Extrême nervosité : c’est le message, le lundi 12 août, de la bourse de Buenos Aires. L’indice MERVAL passe à 27 530 contre 44 355 le vendredi précédent. C’est une chute record, par son ampleur et sa violence. C’est même la deuxième plus forte baisse sur un jour d’une bourse, parmi les 94 que suit Bloomberg depuis 1950 ! Elle la ramène à son niveau de l’an dernier et efface en quelques heures toute la montée qu’avaient fait naître le Président Macri, plus les crédits du FMI. Sa défaite électorale, par plus de 16,5% contre Alberto Fernandez, l’ancien Vice-Président de la Présidente Cristina Kirchner, qui se présente d’ailleurs en tant que Vice-Présidente (alors qu’elle est en procès pour corruption), fait penser que l’ancienne équipe va revenir au pouvoir. Les craintes sur la solvabilité du pays se rallument. Le peso argentin perd 13% le mardi 13 août (et 43% sur un an). Depuis, un léger mieux succède à la panique, mais très léger.

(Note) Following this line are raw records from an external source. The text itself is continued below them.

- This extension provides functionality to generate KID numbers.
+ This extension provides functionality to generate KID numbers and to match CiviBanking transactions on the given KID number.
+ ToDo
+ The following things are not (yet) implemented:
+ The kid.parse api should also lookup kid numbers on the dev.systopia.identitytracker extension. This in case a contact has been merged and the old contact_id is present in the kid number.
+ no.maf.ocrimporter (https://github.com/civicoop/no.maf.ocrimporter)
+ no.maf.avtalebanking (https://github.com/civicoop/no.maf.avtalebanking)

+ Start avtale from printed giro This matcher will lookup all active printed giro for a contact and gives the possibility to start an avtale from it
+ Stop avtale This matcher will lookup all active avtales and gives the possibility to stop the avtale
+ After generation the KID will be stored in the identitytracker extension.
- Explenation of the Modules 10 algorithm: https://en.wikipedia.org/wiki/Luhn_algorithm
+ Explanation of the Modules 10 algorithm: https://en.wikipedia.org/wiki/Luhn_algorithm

Puis c’est le message d’inquiétude qui vient de la bourse de Hong Kong (Hang Seng) : elle continue sa glissade devant les manifestations et les menaces chinoises. L’indice atteint 25 300, pas très loin de son point bas de fin 2018 : oublié le 30 000 d’avril ! Les arrestations, jugements et licenciements vont-ils suffire à ramener le calme, aux yeux des dirigeants de Pékin ? Devant une intervention militaire, ils mesurent les risques qui pèsent sur son marché financier et le message négatif envoyé au monde, notamment émergent, alors qu'ils veulent partout étendre les douces « Routes de la soie ». Dans l’esprit des dirigeants, Hong Kong devrait remplacer New-York, à la fois pour se déprendre de l’influence américaine, et pour financer l’Asie avec ces fameuses routes. Donc Pékin ronge son frein et fait savoir que des troupes sont à Shenzhen, en face. Comme une intervention armée serait politiquement, financièrement et économiquement catastrophique, Pékin préfère amadouer la population par des aides. Les marchés s’interrogent sur cette nouvelle suavité, par rapport à Hong Kong bien sûr, par rapport aux futurs débats Xi-Trump plus encore.

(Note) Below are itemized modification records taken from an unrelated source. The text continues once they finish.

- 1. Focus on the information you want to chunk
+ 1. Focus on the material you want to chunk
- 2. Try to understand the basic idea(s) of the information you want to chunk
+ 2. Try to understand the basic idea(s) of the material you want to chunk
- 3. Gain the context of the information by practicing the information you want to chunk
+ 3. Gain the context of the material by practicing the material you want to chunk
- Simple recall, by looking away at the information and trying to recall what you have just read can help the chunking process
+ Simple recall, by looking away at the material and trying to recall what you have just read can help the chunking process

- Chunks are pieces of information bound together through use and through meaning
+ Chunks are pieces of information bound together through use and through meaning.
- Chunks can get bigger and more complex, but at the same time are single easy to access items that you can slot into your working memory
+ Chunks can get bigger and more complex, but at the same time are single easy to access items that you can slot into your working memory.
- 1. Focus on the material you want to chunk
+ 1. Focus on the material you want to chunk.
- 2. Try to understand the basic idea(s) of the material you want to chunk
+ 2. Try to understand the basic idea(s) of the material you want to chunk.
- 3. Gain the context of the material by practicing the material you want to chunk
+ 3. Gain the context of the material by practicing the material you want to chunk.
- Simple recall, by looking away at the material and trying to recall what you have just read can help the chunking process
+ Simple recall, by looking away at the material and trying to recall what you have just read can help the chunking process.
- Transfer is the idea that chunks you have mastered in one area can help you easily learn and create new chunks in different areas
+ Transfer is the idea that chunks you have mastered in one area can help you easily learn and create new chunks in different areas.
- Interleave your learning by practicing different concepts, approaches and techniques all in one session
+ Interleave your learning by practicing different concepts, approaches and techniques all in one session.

Alors les taux américains à trente ans passent le 14 août à 1,98% au-dessous de 2% : c’est leur minimum historique. C’est là l’illustration d’une usure, sinon d’une crainte, majeure. Toutes les grandes bourses baissent, puis se reprennent un peu. Il est clair pour les marchés financiers que Donald Trump « marche au Dow Jones » : il est « dur » quand il monte, « mollit » quand il baisse. Mais est-ce une bonne démarche ?

Tous ces mouvements en sens inverse, politiques, douaniers, militaires, boursiers, pèsent en effet : la tension sino-américaine creuse le ralentissement mondial, qui peut conduire à la récession américaine, puis mondiale.

Devant l’incertitude qui s’accumule, les taux courts vont baisser, aux États-Unis en septembre, contrairement à ce que Jerome Powell, le patron de la Banque centrale américaine, avait annoncé. Il croyait qu’il aurait plus de temps ! Est-ce que ce sera suffisant ? Il faudra qu’il soit (plus) convaincant le 18 septembre. Et les autres banques centrales vont suivre. En effet, les taux des bons du trésor à 10 ans, partout en baisse, appelant à de nouvelles baisses des taux courts. Ils sont à 1,5% aux États-Unis, -0,7% en Allemagne, -0,4% en France. Les États-Unis montrent la voie des inquiétudes, avec une inversion de la courbe des taux (taux courts inférieurs aux taux longs) à -0,6%, pire qu’en mars 2007 !

Ces taux courts qui vont baisser vont affaiblir les banques, comme le montrent leurs cours boursiers. En zone euro, c’est un massacre : une action Deutsche Bank cote actuellement 6 euro, contre 107 en 2009, une action BNP 39 contre 88, Société Générale 21 contre 146, BBVA 5 contre 19 et Santander 4 contre 14 (après l’Argentine, qui n’a pas aidé). Ne parlons pas d’UniCredit, la première banque italienne, à 9 contre 377. Les banques centrales veulent continuer leurs politiques de taux bas pour faire repartir l’économie, et l’inflation, en dissuadant d’épargner et en poussant à invertir. Jusqu’où ? Et quand la BCE souligne l’intérêt de gains de productivité bancaire pour qu’elles baissent plus aisément leurs taux aux clients, cela implique qu’elles réduisent leurs réseaux et se concentrent. Mais quelle banque va vouloir en acheter une autre ?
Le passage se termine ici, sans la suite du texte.